* _THE TASK_
Without including the pictures, copy each line below exactly as it reads.

(Collected data)
******************************
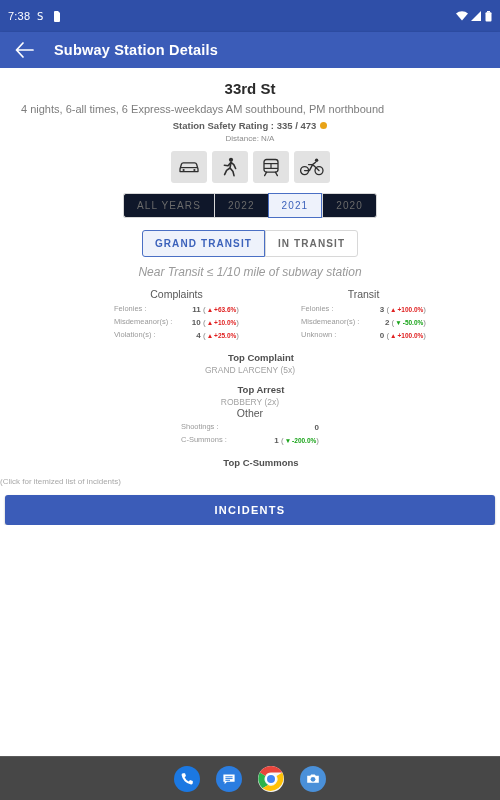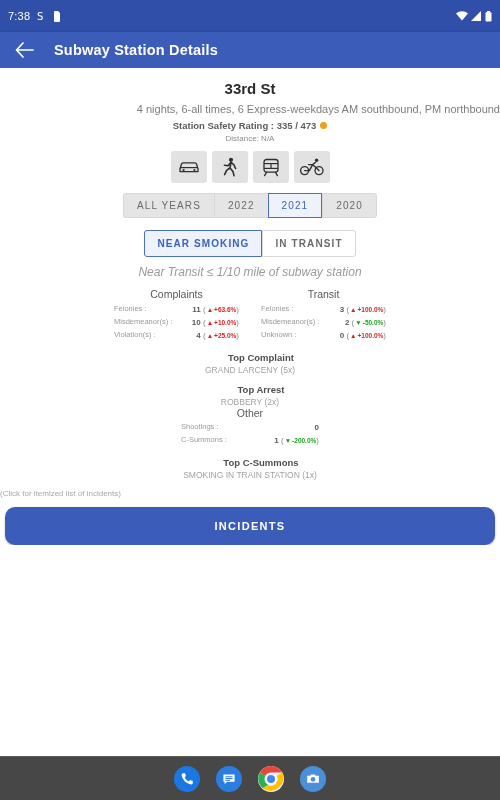--- a/index.html
+++ b/index.html
@@ -35,7 +35,7 @@
   .content { flex: 0 0 auto; background: #fff; padding-top: 12px; }
 
   .station-name { text-align: center; font-size: 15px; font-weight: bold; color: #2b2b2b; }
-  .station-lines { text-align: right; font-size: 11px; color: #7d7d7d; margin-top: 6px; }
+  .station-lines { text-align: left; font-size: 11px; color: #7d7d7d; margin-top: 6px; padding-left: 21px; }
   .safety-rating { text-align: center; font-size: 9.5px; color: #5d5d5d; margin-top: 5px; font-weight: bold; display: flex; justify-content: center; align-items: center; gap: 4px; }
   .rating-dot { width: 7px; height: 7px; border-radius: 50%; background: #e8a317; display: inline-block; }
   .distance { text-align: center; font-size: 8px; color: #8d8d8d; margin-top: 3px; }

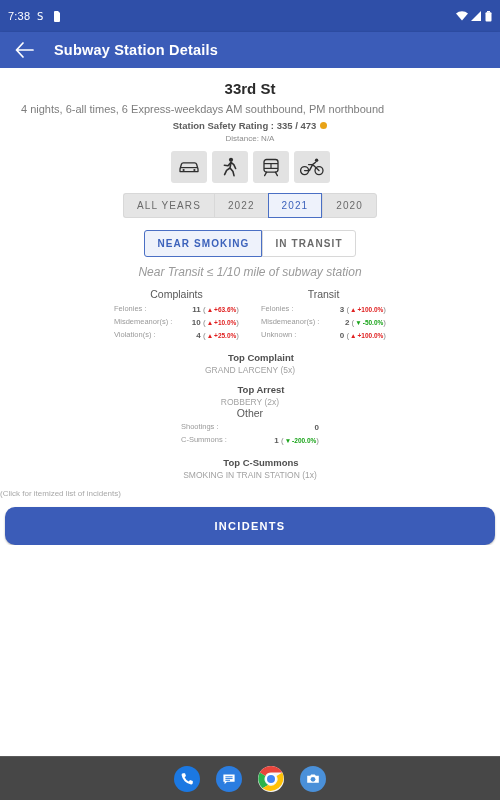--- a/index.html
+++ b/index.html
@@ -51,7 +51,7 @@
   .year-tabs { display: flex; justify-content: center; margin-top: 10px; }
   .year-tab {
     border: 1px solid #d8d8d8; border-right: none; padding: 6px 13px;
-    font-size: 10px; color: #6a6a6a; letter-spacing: 1.1px; cursor: pointer; background: #e5e5e5;
+    font-size: 10px; color: #6a6a6a; letter-spacing: 1.1px; cursor: pointer; background: #0f172a;
     font-family: "Liberation Sans", sans-serif;
   }
   .year-tab:first-child { border-radius: 3px 0 0 3px; }

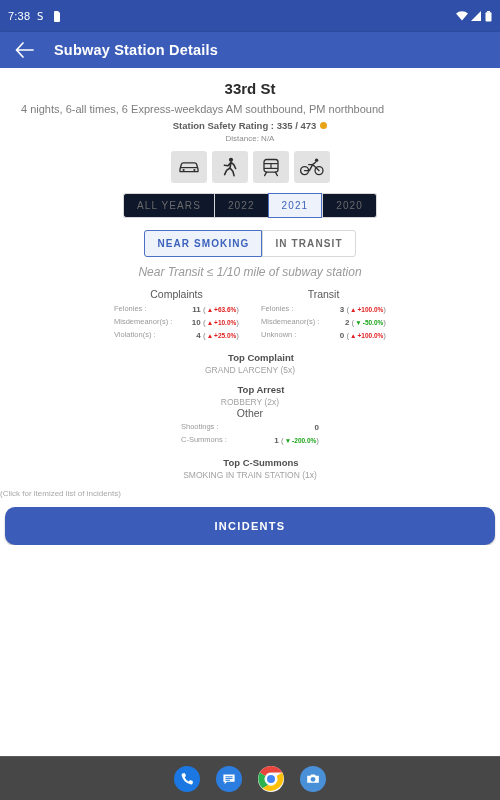--- a/index.html
+++ b/index.html
@@ -211,7 +211,7 @@
     </div>
 
     <div class="transit-toggle">
-      <div class="transit-btn active">NEAR SMOKING</div>
+      <div class="transit-btn active">GRAND TRANSIT</div>
       <div class="transit-btn">IN TRANSIT</div>
     </div>
     <div class="transit-note">Near Transit ≤ 1/10 mile of subway station</div>

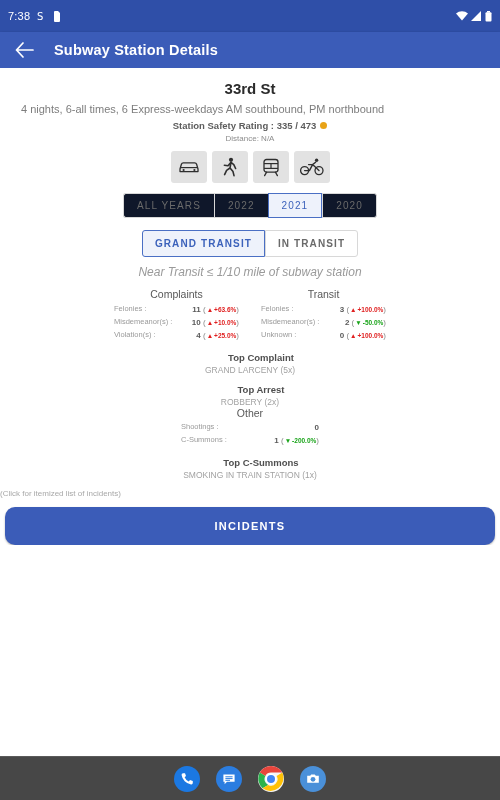--- a/index.html
+++ b/index.html
@@ -71,7 +71,7 @@
 
   
   .stats-wrap { display: flex; justify-content: center; gap: 22px; margin-top: 9px; }
-  .stat-col { width: 125px; }
+  .stat-col { width: 125px; margin-left: 40px; }
   .stat-head { text-align: center; font-size: 10.5px; color: #585858; margin-bottom: 3px; }
   .stat-row { display: flex; font-size: 7.5px; color: #9a9a9a; line-height: 1.65; }
   .stat-label { flex: 1; white-space: nowrap; }

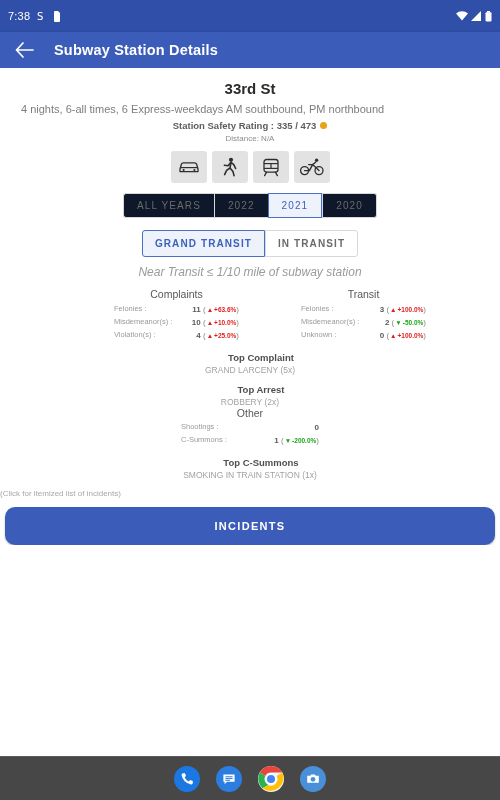--- a/index.html
+++ b/index.html
@@ -271,7 +271,6 @@
     </div>
 
     <div class="sec-head">Top C-Summons</div>
-    <div class="sec-val">SMOKING IN TRAIN STATION (1x)</div>
 
     <div class="click-note">(Click for itemized list of incidents)</div>
 

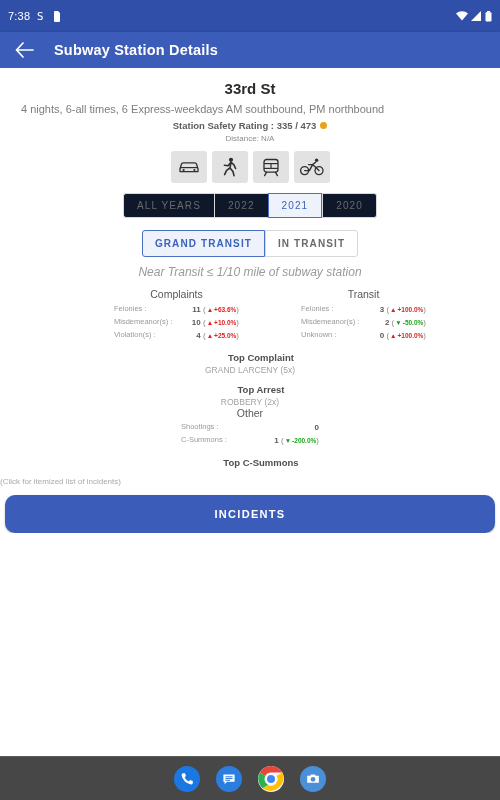--- a/index.html
+++ b/index.html
@@ -92,10 +92,10 @@
   .click-note { text-align: left; font-size: 8px; color: #a8a8a8; margin-top: 9px; }
 
   .incidents-btn {
-    margin: 9px 5px 0; height: 38px; background: #3b5cb8; color: #fff;
+    margin: 9px 5px 0; height: 30px; background: #3b5cb8; color: #fff;
     display: flex; align-items: center; justify-content: center;
     font-size: 11px; font-weight: bold; letter-spacing: 1.3px;
-    border-radius: 10px; cursor: pointer; box-shadow: 0 1px 2px rgba(0,0,0,.3);
+    border-radius: 3px; cursor: pointer; box-shadow: 0 1px 2px rgba(0,0,0,.3);
   }
 
   .filler { flex: 1 1 auto; background: #fff; }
******************************
* _WRITTEN REPLY_
--- a/index.html
+++ b/index.html
@@ -35,7 +35,7 @@
   .content { flex: 0 0 auto; background: #fff; padding-top: 12px; }
 
   .station-name { text-align: center; font-size: 15px; font-weight: bold; color: #2b2b2b; }
-  .station-lines { text-align: right; font-size: 11px; color: #7d7d7d; margin-top: 6px; }
+  .station-lines { text-align: left; font-size: 11px; color: #7d7d7d; margin-top: 6px; padding-left: 21px; }
   .safety-rating { text-align: center; font-size: 9.5px; color: #5d5d5d; margin-top: 5px; font-weight: bold; display: flex; justify-content: center; align-items: center; gap: 4px; }
   .rating-dot { width: 7px; height: 7px; border-radius: 50%; background: #e8a317; display: inline-block; }
   .distance { text-align: center; font-size: 8px; color: #8d8d8d; margin-top: 3px; }

--- a/index.html
+++ b/index.html
@@ -51,7 +51,7 @@
   .year-tabs { display: flex; justify-content: center; margin-top: 10px; }
   .year-tab {
     border: 1px solid #d8d8d8; border-right: none; padding: 6px 13px;
-    font-size: 10px; color: #6a6a6a; letter-spacing: 1.1px; cursor: pointer; background: #e5e5e5;
+    font-size: 10px; color: #6a6a6a; letter-spacing: 1.1px; cursor: pointer; background: #0f172a;
     font-family: "Liberation Sans", sans-serif;
   }
   .year-tab:first-child { border-radius: 3px 0 0 3px; }

--- a/index.html
+++ b/index.html
@@ -211,7 +211,7 @@
     </div>
 
     <div class="transit-toggle">
-      <div class="transit-btn active">NEAR SMOKING</div>
+      <div class="transit-btn active">GRAND TRANSIT</div>
       <div class="transit-btn">IN TRANSIT</div>
     </div>
     <div class="transit-note">Near Transit ≤ 1/10 mile of subway station</div>

--- a/index.html
+++ b/index.html
@@ -71,7 +71,7 @@
 
   
   .stats-wrap { display: flex; justify-content: center; gap: 22px; margin-top: 9px; }
-  .stat-col { width: 125px; }
+  .stat-col { width: 125px; margin-left: 40px; }
   .stat-head { text-align: center; font-size: 10.5px; color: #585858; margin-bottom: 3px; }
   .stat-row { display: flex; font-size: 7.5px; color: #9a9a9a; line-height: 1.65; }
   .stat-label { flex: 1; white-space: nowrap; }

--- a/index.html
+++ b/index.html
@@ -271,7 +271,6 @@
     </div>
 
     <div class="sec-head">Top C-Summons</div>
-    <div class="sec-val">SMOKING IN TRAIN STATION (1x)</div>
 
     <div class="click-note">(Click for itemized list of incidents)</div>
 

--- a/index.html
+++ b/index.html
@@ -92,10 +92,10 @@
   .click-note { text-align: left; font-size: 8px; color: #a8a8a8; margin-top: 9px; }
 
   .incidents-btn {
-    margin: 9px 5px 0; height: 38px; background: #3b5cb8; color: #fff;
+    margin: 9px 5px 0; height: 30px; background: #3b5cb8; color: #fff;
     display: flex; align-items: center; justify-content: center;
     font-size: 11px; font-weight: bold; letter-spacing: 1.3px;
-    border-radius: 10px; cursor: pointer; box-shadow: 0 1px 2px rgba(0,0,0,.3);
+    border-radius: 3px; cursor: pointer; box-shadow: 0 1px 2px rgba(0,0,0,.3);
   }
 
   .filler { flex: 1 1 auto; background: #fff; }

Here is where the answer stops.